La Cour des comptes, en sa qualité d'institution supérieure de contrôle des finances publiques, assure, de son côté, le suivi et le contrôle des ressources et dépenses du Fonds 1818, notamment les marchés et les consultations publiques engagées dans le cadre de l'effort national de lutte contre la pandémie. Un autre jeune médecin résident - actuellement en volontariat à l'hôpital de Nabeul - a de son côté assuré, à couvert d'anonymat dans un témoignage à Business News, qu'il avait justement choisi de se “porter volontaire plutôt que de signer ce genre de contrat caduc”. “Le paiement dans ce genre de situation peut se faire jusqu'à un an, un an et demi plus tard. En 2018, de jeunes médecins ont observé une grève d'une quarantaine de jours pour réclamer un statut légal. Car oui, nous exerçions et opérions des patients dans les hôpitaux sans statut. Les grévistes n'ont été ensuite payés qu'au terme de leur année d'internat et avec des sommes variables, même au sein du même service”, a-t-il affirmé. “Quand je vois la situation socio-économique précaire de certains confrères auxquels le ministère refuse ce droit, je ne ressens que rage et mépris”, a-t-il ajouté, soutenant que “certains se sont retrouvés à puiser dans leur découvert à la banque alors qu'ils ont des prêts à rembourser et des enfants à charge”.

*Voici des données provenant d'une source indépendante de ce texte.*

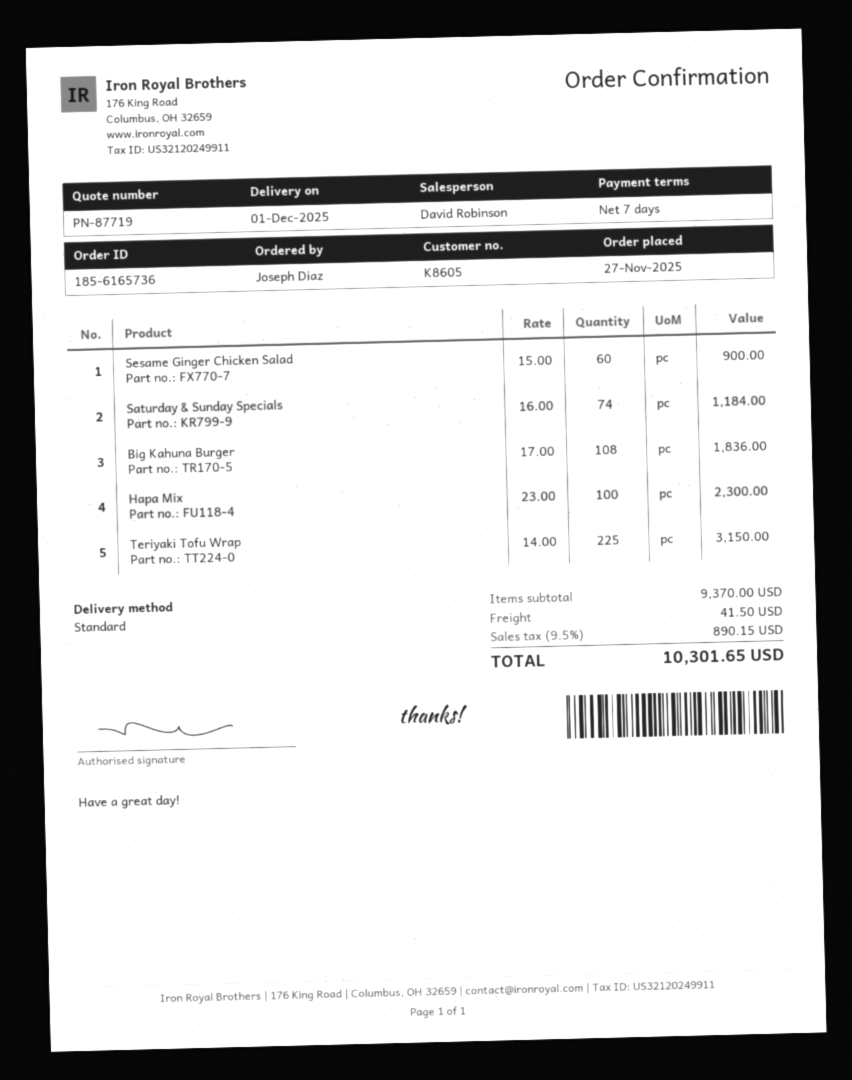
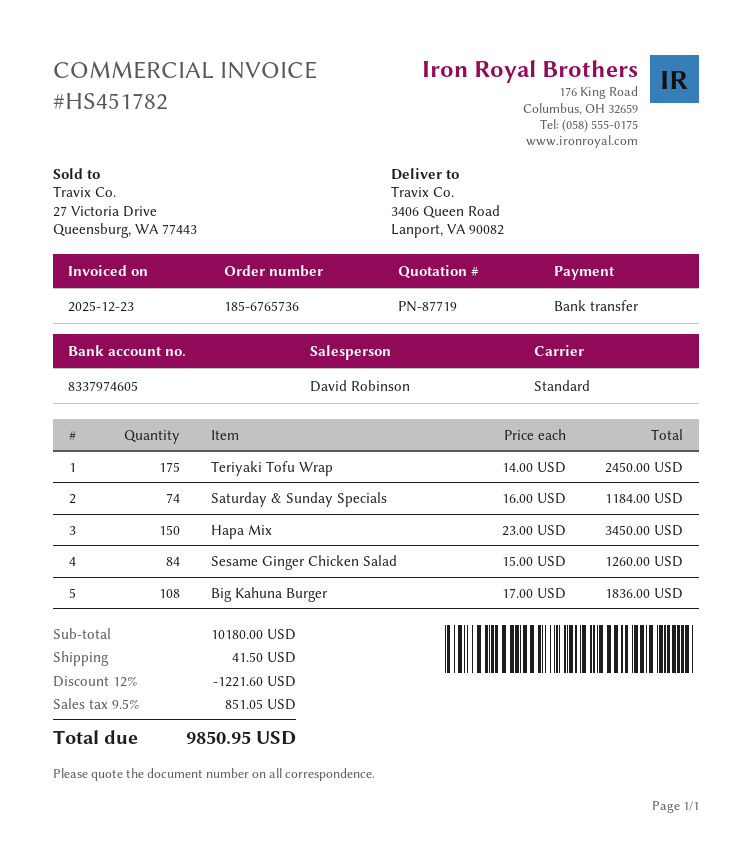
order number: 185-6165736 -> 185-6765736
Sesame Ginger Chicken Salad: 60 x 15.00 = 900.00 -> 84 x 15.00 = 1260.00
Hapa Mix: 100 x 23.00 = 2300.00 -> 150 x 23.00 = 3450.00
Teriyaki Tofu Wrap: 225 x 14.00 = 3150.00 -> 175 x 14.00 = 2450.00
subtotal: 9370.00 -> 10180.00
discount: none -> 12% = 1221.60
tax: 9.5% = 890.15 -> 9.5% = 851.05
total: 10301.65 -> 9850.95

La rédaction de Business a sollicité, à plusieurs reprises, le ministère de la Santé à ce sujet mais aucune réponse n'a pu être obtenue auprès du service de communication.
Il convient de rappeler que la Tunisie a enregistré une recrudescence de la pandémie Covid-19 depuis la réouverture des frontières le 27 juin. Plusieurs foyers de contamination se sont déclarés dans certaines régions du pays, notamment dans la ville de Gabès dans le sud du pays. Jusqu'au 26 août, 3206 cas Covid+ ont été recensés dont 2005 après la réouverture des frontières. Sur ces 2005 cas, 509 sont importés et 1485 sont locaux.